Changing Seasons

March 6, 2023

This time each year is fun and enjoyable for me for a number of reasons. First, we are coming out of winter and moving into the spring. Spring is one of the elements that makes me love living in Ohio!

Another reason I love this season is because of basketball. Whether it’s high school or college, tournament games are going on. These are exciting, big, and constant. These are tournaments where the loser goes home. The games are filled with emotion, stress, anxiety, excitement, joy, grief—you name it. It touches them all.

I have already been to a number of high school games this year where I have watched young men cry because they know that this season of life is over. It didn’t end the way they had hoped. For some, they will never be part of another organized basketball team, an experience in life that brought so much joy and excitement.

I remember when it happened to me, both in high school and college—it was so different from anything I had previously experienced. It felt strange and disappointing, like I wasn’t ready for this yet, yet there was nothing I could do to keep it going. I had all of these emotions raging and wasn’t sure what to do with them.

It reminds me that the seasons of life do come to an end. It may be a relationship. It may be a job, a career, a death, a move. The season may be ending because of our own choice, the choice of another, or it may simply be life. The one thing that is true about each one of them is that how we process a season that has come to an end is critical, actually crucial personally, as well as to our future.

I have come to realize that most people do not handle nor process well a season of life coming to an end. For way too many, it paralyzes them and causes them to get stuck. I believe the most common reason is that we do not grieve properly over the season coming to an end, and do not choose to be grateful for what happened in that season, even though it will not continue. These reactions are robbers of our future, and impact how we relate to God and others.

The temptation for everyone confronting unpleasant thoughts is to run away, to get back to a comfortable, familiar zone. But we must face our grief directly and experience it fully. It is scary, but mindfulness can help one survive grief. “Being mindful is about being fully present, aware and awake moment by moment” (Grief-Healing-Support.com notes). “Paying attention with mindful contemplation to each experience and situation without resistance, without judgment, without analyzing and without reacting. Moment-to-moment awareness is being fully awake in this moment right now.”

When we don’t live in the moment, choose mindfulness, and grieve purposefully, it is likely we will always feel a nagging sense that something is not finished; something is undone. We will live with a sense of incompleteness. By completely experiencing even life’s most difficult events to the fullest, even something as dark and difficult as grief, each of us can move forward and feel completed and satisfied about the emotional progress and steps we have taken.

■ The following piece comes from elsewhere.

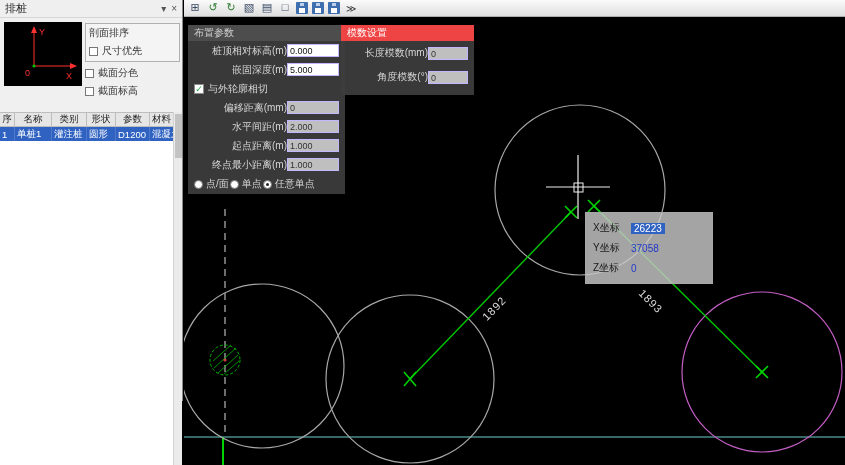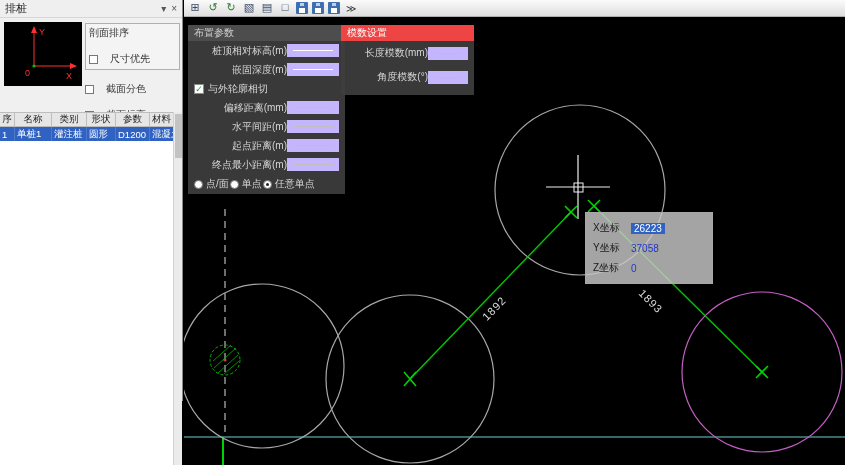"尺寸优先" .cbrow { gap: 12px -> 4px; margin-top: 12px -> 4px }
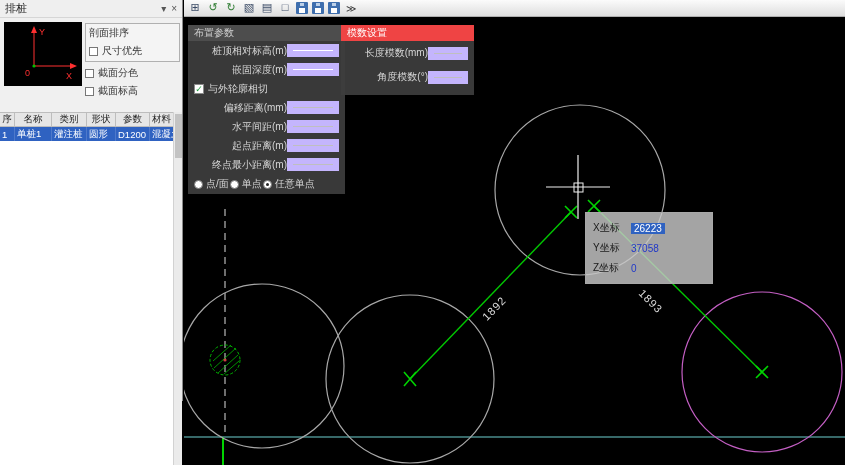"0.000" .fin { border: 6px solid #c4b5fd -> 1px solid #c4b5fd }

People who are happy, positive, and well-adjusted have learned how to accept and transition to their next season. Otherwise we will spend enormous amounts of emotional energy trying to hang on to the old season. Because it is impossible to keep the season from changing, trying to change it will lead to depression, anger, anxiety, unresolved grief, regret, pride, shame; just to name a few of the possible consequences.

Acceptance of reality is what makes reality easier to accept. Truly. When reality smacks us in the face, we don’t do well unless there has been a prior understanding and acceptance of the process of life. We know there is a process of human growth and development. Over time we develop physically, mentally, socially, and physically. Even Jesus—God in the flesh—went through this process (Luke 2:52). Seasons such as this are part of the divine design. Solomon said, “To everything there is a season. A time for every purpose under heaven” (Ecclesiastes 3:1). He goes on to describe a few seasons.

Solomon tells us that seasons are a normal part of the cycle of life. Often one season is opposite from the previous one. Rarely is life just a straight line of things getting better and better. It is more like a roller coaster of ups and downs, positives and negatives. Many of us are afraid to enjoy the good times because we worry about when the “other shoe” will drop and the bad times start. The secret of making successful transitions from one season to the next is to learn contentment (Philippians 4:11, 1 Timothy 6:6). Whatever the situation, we can be content because we trust in the sovereignty of a loving God who is working all things for our eventual good (Romans 8:28, 29). What we don’t understand as having any good in it will one day show that God was with us and working in ways we could never understand.

Give yourself a foot up by not expecting to stay in any season forever. When our children were young, some days seemed really long—especially for Patty, I am sure. But as they grew, the years flew by. Suddenly they were grown, and we were in a new season. We’re still working through all those emotions, even though we know it was good. It was still hard, or bittersweet, as we often say.

Has a season in your life ended, and you are struggling adjusting to the new one? Some we don’t want to end, and some we wish would never happen. But whatever the season, remember none of them last forever. They may last longer than we want, but it will end. Death will eventually end every season. Eternity is the only season that lasts forever. This is why Christians always have hope. We have Jesus with us in all these seasons here, and then we have forever in the unimaginable beauty of the season where He is the light!